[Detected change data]
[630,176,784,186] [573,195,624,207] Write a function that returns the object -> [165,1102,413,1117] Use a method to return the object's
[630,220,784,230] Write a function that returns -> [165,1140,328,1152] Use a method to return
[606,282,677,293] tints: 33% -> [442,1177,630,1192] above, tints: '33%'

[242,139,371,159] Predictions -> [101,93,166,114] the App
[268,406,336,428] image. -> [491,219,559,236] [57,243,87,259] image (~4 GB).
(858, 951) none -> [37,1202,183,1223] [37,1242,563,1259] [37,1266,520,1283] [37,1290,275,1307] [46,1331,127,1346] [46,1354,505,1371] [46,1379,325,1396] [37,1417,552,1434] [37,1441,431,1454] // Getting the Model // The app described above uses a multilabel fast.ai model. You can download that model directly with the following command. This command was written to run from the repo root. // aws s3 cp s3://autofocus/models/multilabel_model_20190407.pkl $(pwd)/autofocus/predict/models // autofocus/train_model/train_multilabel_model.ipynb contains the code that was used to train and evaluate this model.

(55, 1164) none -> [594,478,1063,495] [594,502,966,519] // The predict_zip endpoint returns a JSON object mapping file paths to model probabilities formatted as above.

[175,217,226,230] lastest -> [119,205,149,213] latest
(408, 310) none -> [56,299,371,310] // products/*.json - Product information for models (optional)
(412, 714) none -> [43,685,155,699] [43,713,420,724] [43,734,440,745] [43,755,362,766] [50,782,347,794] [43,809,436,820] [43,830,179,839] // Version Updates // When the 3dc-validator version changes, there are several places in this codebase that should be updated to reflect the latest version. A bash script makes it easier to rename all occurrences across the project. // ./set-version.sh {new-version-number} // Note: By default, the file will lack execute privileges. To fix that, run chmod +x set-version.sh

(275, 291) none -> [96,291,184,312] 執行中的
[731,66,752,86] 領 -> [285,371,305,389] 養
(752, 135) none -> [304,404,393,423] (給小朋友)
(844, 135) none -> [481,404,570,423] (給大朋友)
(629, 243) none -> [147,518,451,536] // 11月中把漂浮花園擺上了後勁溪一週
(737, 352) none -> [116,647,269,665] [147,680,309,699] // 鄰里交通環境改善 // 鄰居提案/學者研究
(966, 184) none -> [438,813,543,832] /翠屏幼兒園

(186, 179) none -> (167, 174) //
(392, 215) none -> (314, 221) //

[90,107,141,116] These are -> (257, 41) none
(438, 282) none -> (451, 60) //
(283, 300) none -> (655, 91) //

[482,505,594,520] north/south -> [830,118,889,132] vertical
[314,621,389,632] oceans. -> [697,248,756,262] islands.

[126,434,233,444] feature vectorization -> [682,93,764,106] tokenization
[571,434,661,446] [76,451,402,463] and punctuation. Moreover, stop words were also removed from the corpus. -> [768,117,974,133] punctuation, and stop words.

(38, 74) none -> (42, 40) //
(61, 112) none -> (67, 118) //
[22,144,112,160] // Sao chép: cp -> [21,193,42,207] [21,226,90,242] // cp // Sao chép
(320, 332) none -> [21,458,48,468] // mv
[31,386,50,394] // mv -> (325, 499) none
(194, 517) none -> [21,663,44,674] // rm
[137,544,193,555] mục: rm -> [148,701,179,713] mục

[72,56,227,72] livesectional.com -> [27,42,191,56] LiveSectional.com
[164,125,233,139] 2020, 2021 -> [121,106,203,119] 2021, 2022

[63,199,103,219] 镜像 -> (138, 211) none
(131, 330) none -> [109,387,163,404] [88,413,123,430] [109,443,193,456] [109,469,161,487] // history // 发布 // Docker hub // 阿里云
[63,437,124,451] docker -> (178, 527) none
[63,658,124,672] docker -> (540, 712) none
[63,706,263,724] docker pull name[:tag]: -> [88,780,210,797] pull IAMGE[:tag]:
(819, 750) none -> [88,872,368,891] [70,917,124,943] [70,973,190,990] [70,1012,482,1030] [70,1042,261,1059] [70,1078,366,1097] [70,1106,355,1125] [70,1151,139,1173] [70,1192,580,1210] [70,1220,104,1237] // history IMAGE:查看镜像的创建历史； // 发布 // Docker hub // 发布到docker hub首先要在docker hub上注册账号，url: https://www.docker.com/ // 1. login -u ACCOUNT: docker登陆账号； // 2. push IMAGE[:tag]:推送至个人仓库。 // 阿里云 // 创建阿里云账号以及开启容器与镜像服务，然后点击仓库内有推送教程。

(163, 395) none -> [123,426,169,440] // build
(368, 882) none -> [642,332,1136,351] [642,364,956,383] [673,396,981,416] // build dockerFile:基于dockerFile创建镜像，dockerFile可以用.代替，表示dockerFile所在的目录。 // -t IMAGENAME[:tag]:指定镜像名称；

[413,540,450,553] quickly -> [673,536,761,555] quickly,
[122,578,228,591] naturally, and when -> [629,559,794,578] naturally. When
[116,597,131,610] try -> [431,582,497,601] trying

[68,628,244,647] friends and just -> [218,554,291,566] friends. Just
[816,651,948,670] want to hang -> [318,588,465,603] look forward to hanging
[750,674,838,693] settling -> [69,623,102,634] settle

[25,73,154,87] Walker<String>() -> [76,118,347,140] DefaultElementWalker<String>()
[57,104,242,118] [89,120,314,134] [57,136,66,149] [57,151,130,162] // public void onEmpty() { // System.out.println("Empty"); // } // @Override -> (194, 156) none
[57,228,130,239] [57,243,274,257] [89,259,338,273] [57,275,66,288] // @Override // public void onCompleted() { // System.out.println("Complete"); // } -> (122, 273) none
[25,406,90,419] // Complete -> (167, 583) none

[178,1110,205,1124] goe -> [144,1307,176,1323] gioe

Exercise instructions: Restate exactly, and only, every line from the one that contains "(163, 395) none -> [123,426,169,440] // build" through the last line of the records.

Exercise solution:
(163, 395) none -> [123,426,169,440] // build
(368, 882) none -> [642,332,1136,351] [642,364,956,383] [673,396,981,416] // build dockerFile:基于dockerFile创建镜像，dockerFile可以用.代替，表示dockerFile所在的目录。 // -t IMAGENAME[:tag]:指定镜像名称；

[413,540,450,553] quickly -> [673,536,761,555] quickly,
[122,578,228,591] naturally, and when -> [629,559,794,578] naturally. When
[116,597,131,610] try -> [431,582,497,601] trying

[68,628,244,647] friends and just -> [218,554,291,566] friends. Just
[816,651,948,670] want to hang -> [318,588,465,603] look forward to hanging
[750,674,838,693] settling -> [69,623,102,634] settle

[25,73,154,87] Walker<String>() -> [76,118,347,140] DefaultElementWalker<String>()
[57,104,242,118] [89,120,314,134] [57,136,66,149] [57,151,130,162] // public void onEmpty() { // System.out.println("Empty"); // } // @Override -> (194, 156) none
[57,228,130,239] [57,243,274,257] [89,259,338,273] [57,275,66,288] // @Override // public void onCompleted() { // System.out.println("Complete"); // } -> (122, 273) none
[25,406,90,419] // Complete -> (167, 583) none

[178,1110,205,1124] goe -> [144,1307,176,1323] gioe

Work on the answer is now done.